If you are allowed to assume that QCD with massless quarks has a stable vacuum, then it's straightforward to show that pions have positive $$m^2$$ once you account for quark masses. But actually showing that statement is difficult nonperturbative physics. I don't know how to do it, and I don't know if anybody knows.

Option 3 is the closest match, but it's a bit like saying "Nothing guarantees that spacetime has a Lorentzian signature." We normally only consider spacetimes that do, because so much else depends on it. It's a requirement, not a theorem.

Similarly, for relativistic QFT in flat spacetime, we normally only consider QFTs whose total energy has a finite lower bound. The Lorentz-symmetric statement of this condition is that the spectrum of the generators of spacetime translations is restricted to the future light-cone.

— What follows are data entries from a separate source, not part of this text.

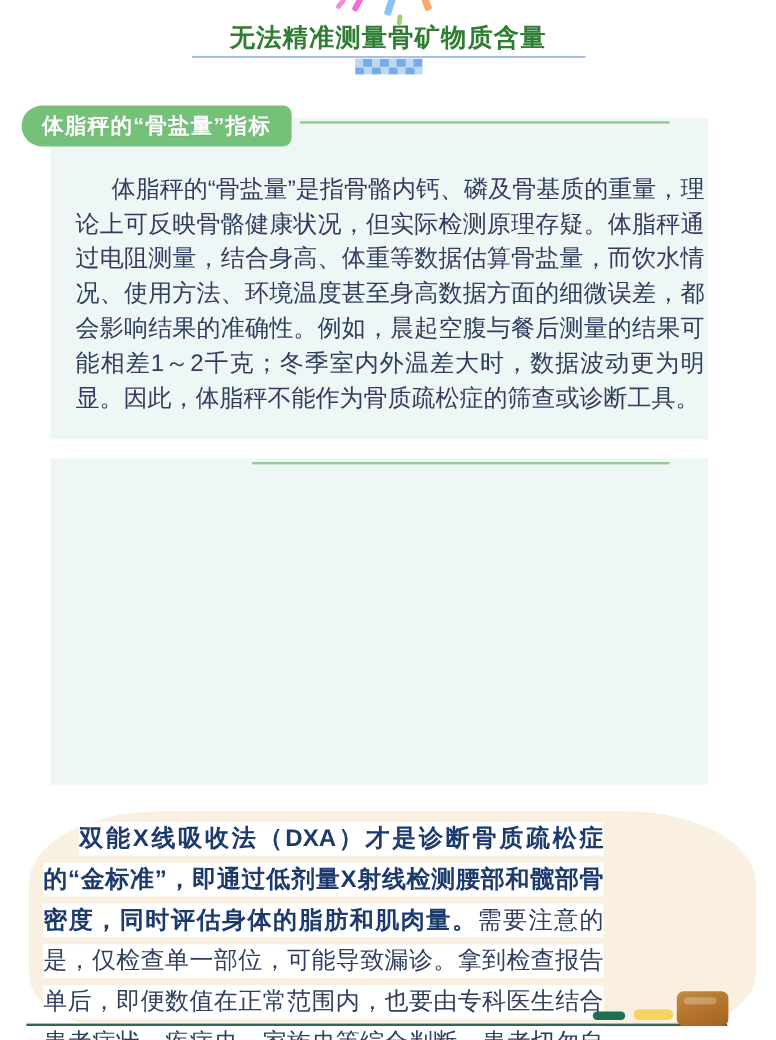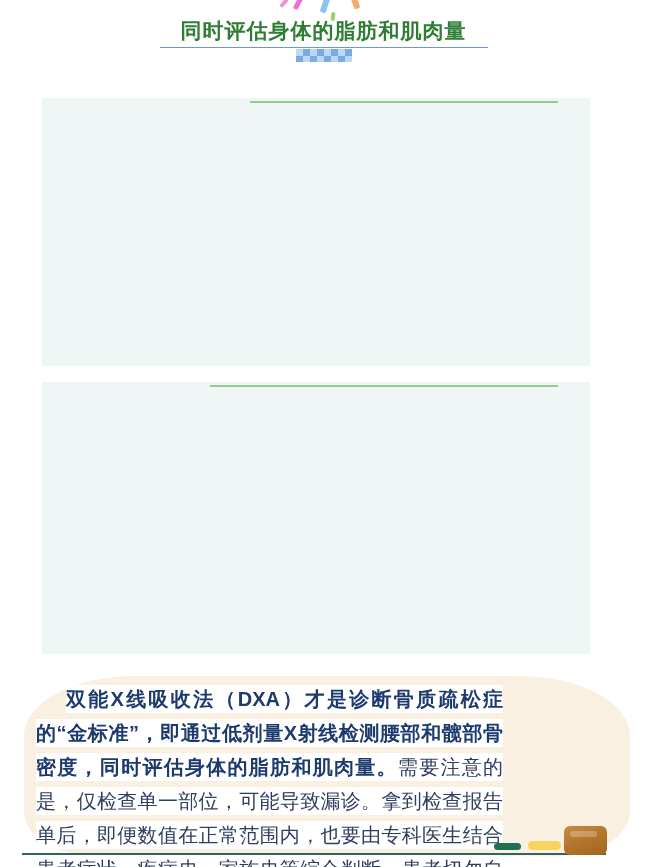--- a/index.html
+++ b/index.html
@@ -96,26 +96,28 @@
 <body>
 
 <div id="page">
 
   <span class="cf cf1" style="background: rgb(239, 111, 214);"></span>
   <span class="cf cf2" style="background: rgb(138, 196, 244);"></span>
   <span class="cf cf3" style="background: rgb(248, 169, 106);"></span>
   <span class="cf cf4" style="background: rgb(151, 209, 113);"></span>
   <span class="cf cf5" style="background: rgb(240, 143, 217);"></span>
 
-  <h1 class="page-title">同时评估身体的脂肪和肌肉量</h1>
+  <h1 class="page-title">无法精准测量骨矿物质含量</h1>
   <div class="title-underline"></div>
   <div class="checker"></div>
 
   <div class="panel p1"></div>
   <div class="badge-rule r1"></div>
+  <div class="badge b1">体脂秤的“骨盐量”指标</div>
+  <p class="body-para para1">体脂秤的“骨盐量”是指骨骼内钙、磷及骨基质的重量，理论上可反映骨骼健康状况，但实际检测原理存疑。体脂秤通过电阻测量，结合身高、体重等数据估算骨盐量，而饮水情况、使用方法、环境温度甚至身高数据方面的细微误差，都会影响结果的准确性。例如，晨起空腹与餐后测量的结果可能相差1～2千克；冬季室内外温差大时，数据波动更为明显。因此，体脂秤不能作为骨质疏松症的筛查或诊断工具。</p>
 
   <div class="panel p2"></div>
   <div class="badge-rule r2"></div>
 
   <div class="blob"></div>
   <p class="conclusion"><strong class="hl bold">双能X线吸收法（DXA）才是诊断骨质疏松症的“金标准”，即通过低剂量X射线检测腰部和髋部骨密度，同时评估身体的脂肪和肌肉量。</strong><span class="hl regular">需要注意的是，仅检查单一部位，可能导致漏诊。拿到检查报告单后，即便数值在正常范围内，也要由专科医生结合患者症状、疾病史、家族史等综合判断，患者切勿自行解读。</span></p>
 
   <div class="bottom-rule"></div>
   <span class="dash-green"></span>
   <span class="dash-yellow"></span>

This is called the spectrum condition. It's one of the basic conditions that we usually require, just like microcausality. Theories that don't satisfy these basic conditions are rejected as unphysical, because so many other things rely on them. For example, the spin-statistics theorem and the CPT theorem both rely on the spectrum condition.

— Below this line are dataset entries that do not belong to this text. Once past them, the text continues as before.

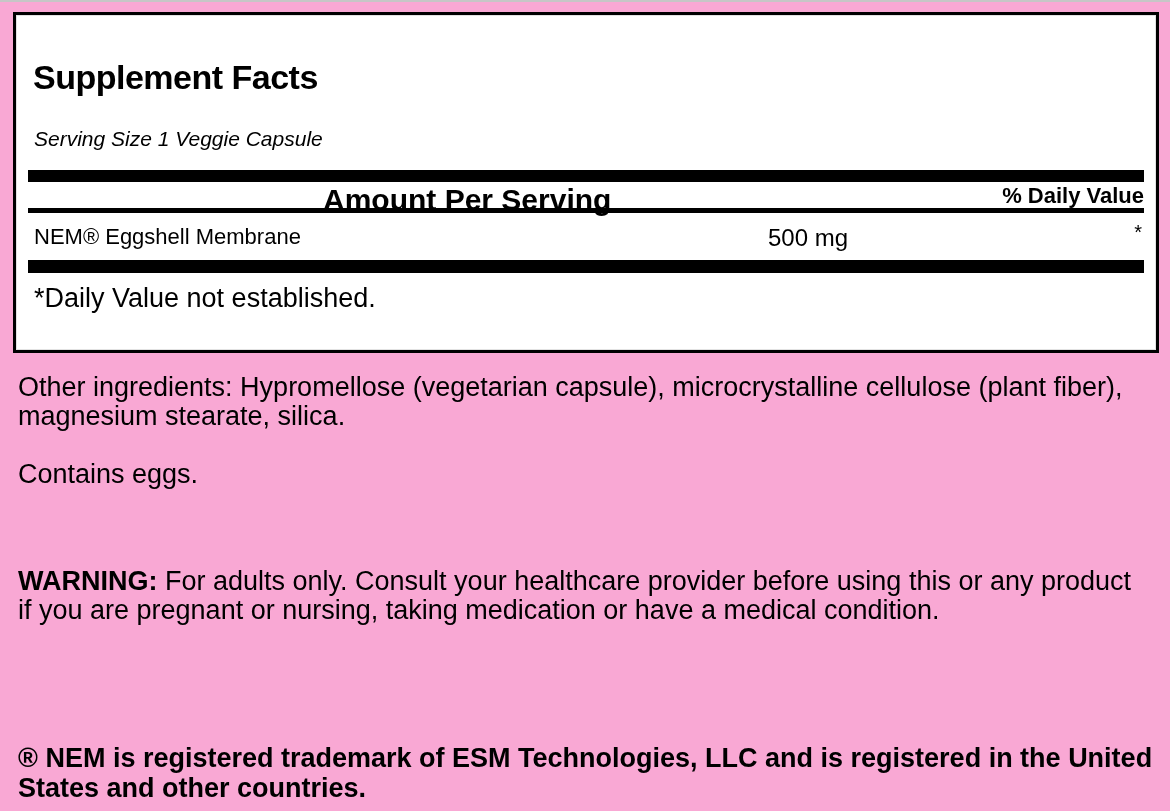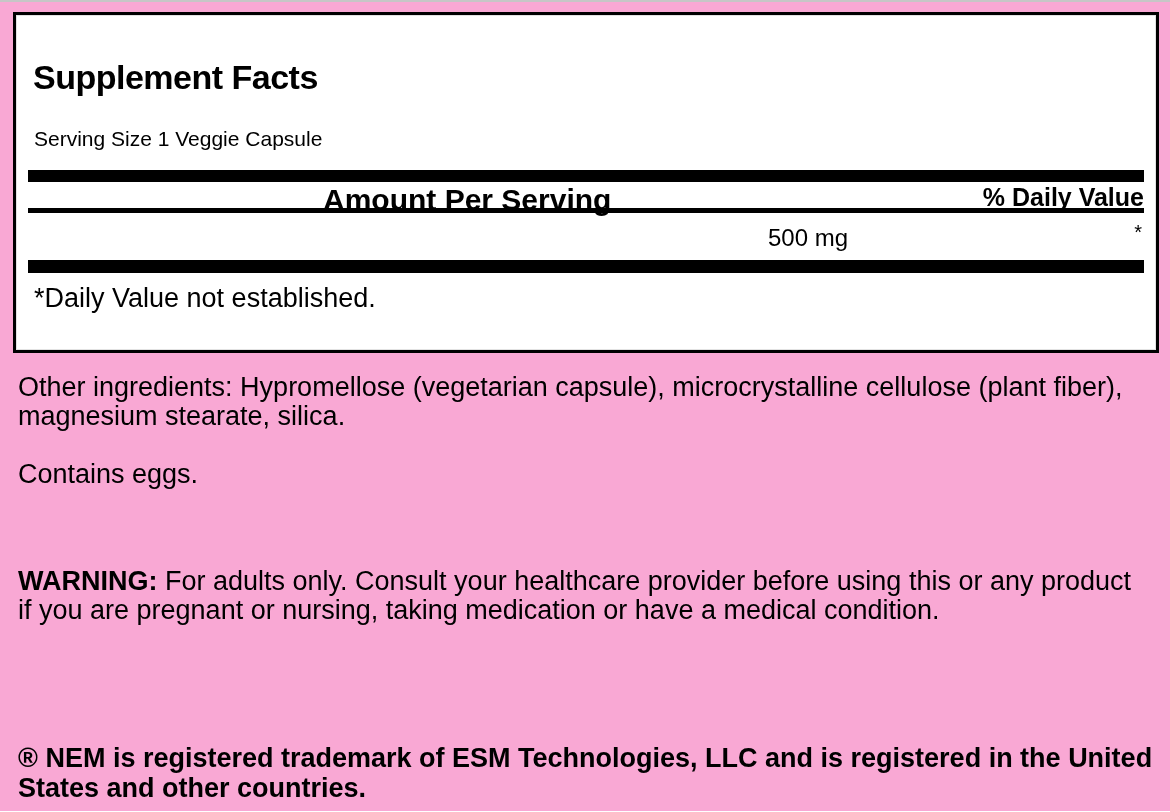--- a/index.html
+++ b/index.html
@@ -38,40 +38,41 @@
     font-size: 34px;
     font-weight: bold;
     letter-spacing: -0.5px;
     white-space: nowrap;
   }
   .serving-size {
     position: absolute;
     left: 18px; top: 112px;
     font-size: 21px;
     white-space: nowrap;
+    font-style: italic;
   }
   .rule {
     position: absolute;
     left: 12px; right: 12px;
     background: #000000;
   }
   .rule-thick-1 { top: 155px; height: 12px; }
   .rule-thin    { top: 193px; height: 5px;  }
   .rule-thick-2 { top: 245px; height: 13px; }
   .hdr-amount {
     position: absolute;
     left: 307px; top: 168px;
     font-size: 30px;
     font-weight: bold;
     white-space: nowrap;
   }
   .hdr-dv {
     position: absolute;
     right: 12px; top: 168px;
-    font-size: 25px;
+    font-size: 22px;
     font-weight: bold;
     white-space: nowrap;
   }
   .row-name {
     position: absolute;
     left: 18px; top: 209px;
     font-size: 22px;
     white-space: nowrap;
   }
   .row-amount {
@@ -119,20 +120,21 @@
     <div class="facts-title">Supplement Facts</div>
     <div class="serving-size">Serving Size 1 Veggie Capsule</div>
 
     <div class="rule rule-thick-1"></div>
 
     <div class="hdr-amount">Amount Per Serving</div>
     <div class="hdr-dv">% Daily Value</div>
 
     <div class="rule rule-thin"></div>
 
+    <div class="row-name">NEM® Eggshell Membrane</div>
     <div class="row-amount">500 mg</div>
     <div class="row-dv">*</div>
 
     <div class="rule rule-thick-2"></div>
 
     <div class="footnote">*Daily Value not established.</div>
   </div>
 
   <div class="para p-other">Other ingredients: Hypromellose (vegetarian capsule), microcrystalline cellulose (plant fiber), magnesium stearate, silica.</div>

That's for QFT in flat spacetime. For QFT in a generic curved spacetime, we lose translation symmetry, so there are no "generators of spacetime translations," and the spectrum condition becomes undefined. Candidate replacements have been proposed, like the microlocal spectrum condition, but as far as I know this is still an unsettled research topic. The goal, I suppose, is to find a condition that allows things like the spin-statistics theorem to be derived even in curved spacetime. (If I remember right, this has sort of already been done, but the approach that I'm vaguely remembering relies on the flat spacetime proof, and something about it didn't seem quite satisfying to me. If you're interested, I can try to find that paper and post a link.)

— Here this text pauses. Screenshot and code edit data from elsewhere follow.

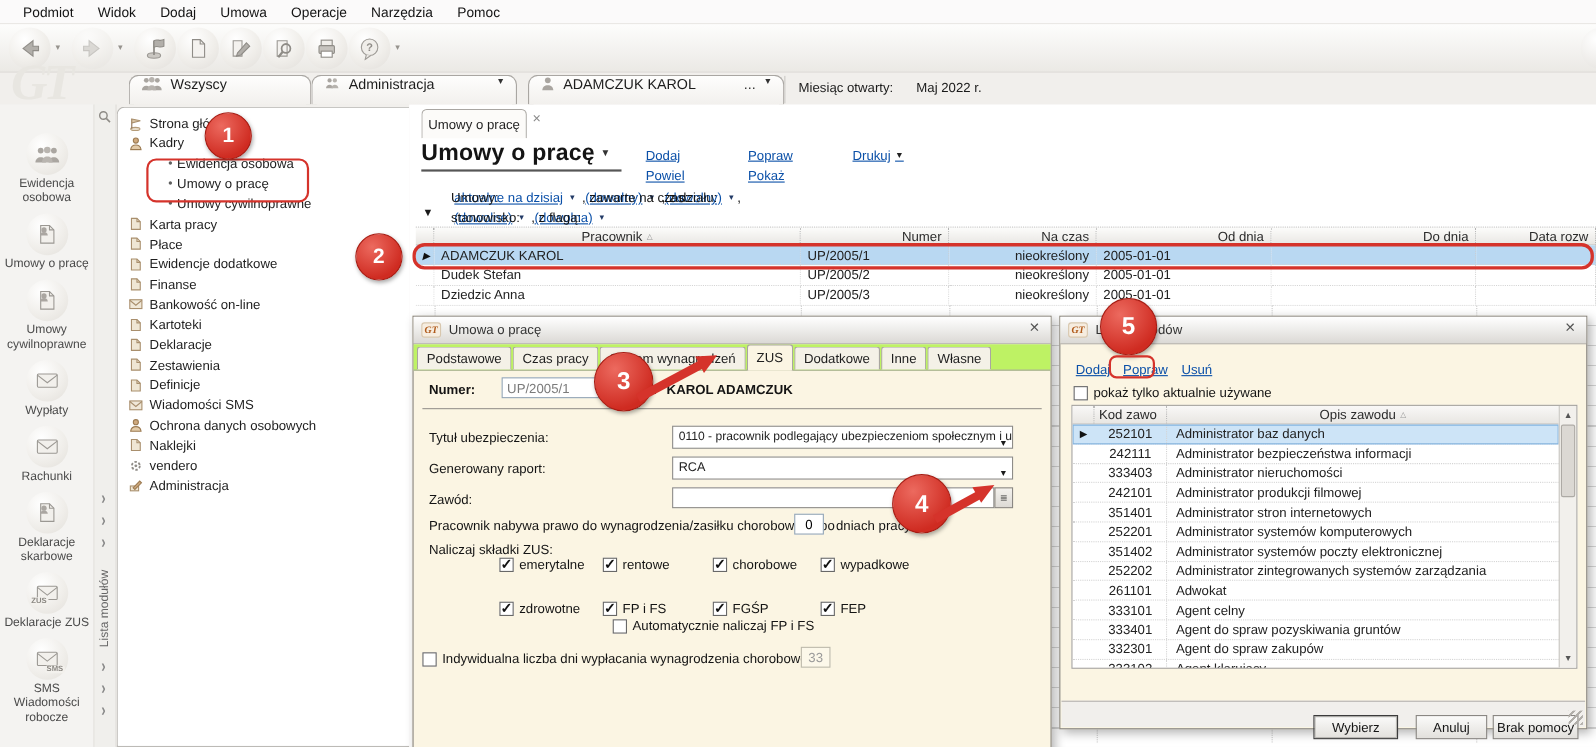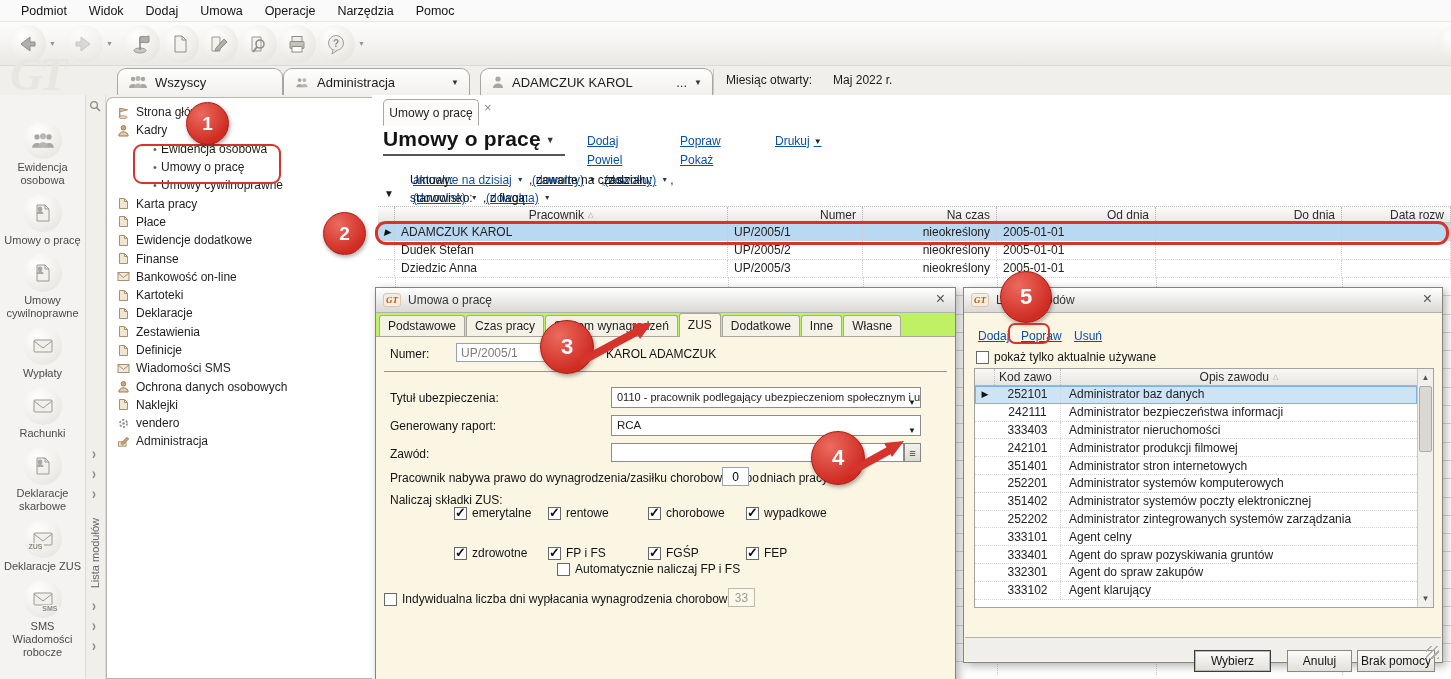--- a/index.html
+++ b/index.html
@@ -13,21 +13,21 @@
 
   
   .toolbar{position:absolute;left:0;top:22px;right:0;height:44px;background:linear-gradient(#fdfdfc,#ebe9e5);border-bottom:1px solid #dcdad6;display:flex;align-items:center;padding-left:8px;z-index:3}
   .tbtn{width:38px;height:38px;border-radius:50%;background:radial-gradient(circle at 38% 28%,#ffffff 0%,#f0eeea 55%,#e1deda 100%);display:flex;align-items:center;justify-content:center;margin-right:1px;flex:none}
   .tbtn.dis{opacity:.55}
   .tcar{font-size:7px;color:#96938e;margin:0 9px 0 2px}
   .tbtn-partial{position:absolute;left:1437px;top:3px;width:38px;height:38px;border-radius:50%;background:radial-gradient(circle at 38% 28%,#fff,#e3e0db)}
 
   
   .brand{position:absolute;left:10px;top:48px;font-family:"Liberation Serif",serif;font-style:italic;font-weight:bold;font-size:46px;color:#e8e6e1;z-index:4;letter-spacing:-4px}
-  .ptab{position:absolute;top:68px;height:27px;background:linear-gradient(#fefefd,#f2f0ed);border:1px solid #a9a6a2;border-bottom:none;border-radius:9px 9px 0 0;display:flex;align-items:center;font-size:13px;color:#1c1c1c;z-index:5;padding:0 10px;gap:7px}
+  .ptab{position:absolute;top:68px;height:27px;background:linear-gradient(#fefefd,#f2f0ed);border:1px solid #a9a6a2;border-bottom:none;border-radius:9px 9px 0 0;display:flex;font-size:13px;color:#1c1c1c;z-index:5;padding:0 10px;gap:7px}
   .ptab .dots{margin-left:auto;color:#333}
   .pcar{font-size:8px;color:#333}
   .tdiv{position:absolute;left:713px;top:69px;height:25px;border-left:1px solid #cbc9c5;z-index:5}
   .month{position:absolute;left:726px;top:73px;font-size:12px;color:#1a1a1a;z-index:5;display:flex;gap:21px}
 
   
   .sidebar{position:absolute;left:0;top:95px;width:86px;bottom:0;background:#f4f3f1;border-right:1px solid #dedcd8;display:flex;flex-direction:column;align-items:center;padding-top:26px;z-index:2}
   .mod{display:flex;flex-direction:column;align-items:center;margin-bottom:7px;width:84px;cursor:default}
   .mico{width:38px;height:38px;border-radius:50%;background:radial-gradient(circle at 36% 30%,#fff 0%,#efede9 60%,#e2dfda 100%);display:flex;align-items:center;justify-content:center;position:relative;flex:none}
   .mico svg{display:none}
@@ -100,21 +100,21 @@
   .dlg-lista{left:963px;top:287px;width:480px;height:376px;z-index:20}
   .dtitle{position:absolute;left:0;top:0;right:0;height:25px;background:linear-gradient(#ffffff,#dbd9d5);border-bottom:1px solid #b3b1ad;display:flex;align-items:center;padding-left:7px}
   .dgt{font-family:"Liberation Serif",serif;font-style:italic;font-weight:bold;font-size:9px;color:#b05a1a;background:#f6ede0;border:1px solid #d8c7ae;border-radius:3px;padding:1px 2px;margin-right:7px}
   .dtext{font-size:12px;color:#333}
   .dclose{position:absolute;right:10px;top:2px;font-size:16px;color:#555}
   .dclose::before{content:"×"}
   .tabsrow{position:absolute;left:0;top:25px;right:0;height:24px;background:#bef264;border-bottom:1px solid #a9a6a0;padding-left:3px;display:flex;align-items:flex-end}
   .dtab{height:21px;line-height:20px;padding:0 8px;font-size:12px;color:#1e1e1e;background:#f4f1e7;border:1px solid #a9a6a0;border-bottom:none;border-radius:3px 3px 0 0;margin-right:1px;white-space:nowrap}
   .dtab.active{background:#fbf5e3;height:24px;margin-bottom:-1px;line-height:23px}
   .flab{position:absolute;font-size:12px;color:#141414;white-space:nowrap}
-  .bold{font-weight:normal}
+  .bold{font-weight:bold}
   .din{position:absolute;border:1px solid #93a5b5;background:#fff;font-family:"Liberation Sans",sans-serif;font-size:12px;padding:0 4px;height:19px}
   .din.gray{color:#7b7b7b}
   .din.cen{text-align:center}
   .din.disab{color:#9a9a9a;border-color:#bdb9ab;background:#fcf8ea}
   .dd{position:absolute;background:#fff;border:1px solid #8e8c88;height:21px;line-height:19px;font-size:11.5px;padding:0 16px 0 5px;white-space:nowrap;overflow:hidden}
   .ddcar{position:absolute;right:4px;top:5px;font-size:8px;color:#1a1a1a}
   .ddcar::before{content:"▼"}
   .browse{position:absolute;width:17px;height:19px;border:1px solid #8a8783;background:linear-gradient(#f3f1ed,#dddad5);display:flex;align-items:center;justify-content:center;font-size:11px;color:#333}
   .browse::before{content:"≡"}
   .usep{position:absolute;left:8px;right:8px;top:83px;border-top:1px solid #98958e}
@@ -814,20 +814,25 @@
             <span class="lkod">351402</span>
             <span class="lopis">Administrator systemów poczty elektronicznej</span>
           </div>
           <div class="lrow">
             <span class="lmark"></span>
             <span class="lkod">252202</span>
             <span class="lopis">Administrator zintegrowanych systemów zarządzania</span>
           </div>
           <div class="lrow">
             <span class="lmark"></span>
+            <span class="lkod">261101</span>
+            <span class="lopis">Adwokat</span>
+          </div>
+          <div class="lrow">
+            <span class="lmark"></span>
             <span class="lkod">333101</span>
             <span class="lopis">Agent celny</span>
           </div>
           <div class="lrow">
             <span class="lmark"></span>
             <span class="lkod">333401</span>
             <span class="lopis">Agent do spraw pozyskiwania gruntów</span>
           </div>
           <div class="lrow">
             <span class="lmark"></span>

Returning to flat spacetime...

is this natural? Do we need fine-tuning?

Depends on what you mean. If we define the Hamiltonian (total energy operator) to be the generator of time-translations, then the constant term can be shifted by an arbitrary finite value with no observable effects. In that sense, there is no fine-tuning problem. But the real world includes gravity even if our favorite QFT doesn't, and gravity does care about that constant term in the Hamiltonian. In that sense, there is a fine-tuning problem, also known as the cosmological constant problem: if we define our QFT with a short-distance cutoff, then the constant term in the total energy (or the cosmological constant) is extremely sensitive to the precise value of the cutoff, even though the cutoff is artificial. It's not a "real" problem in a QFT that doesn't include gravity anyway, but it's a symptom that QFT and gravity probably don't get along with each other in the way we might have naively expected.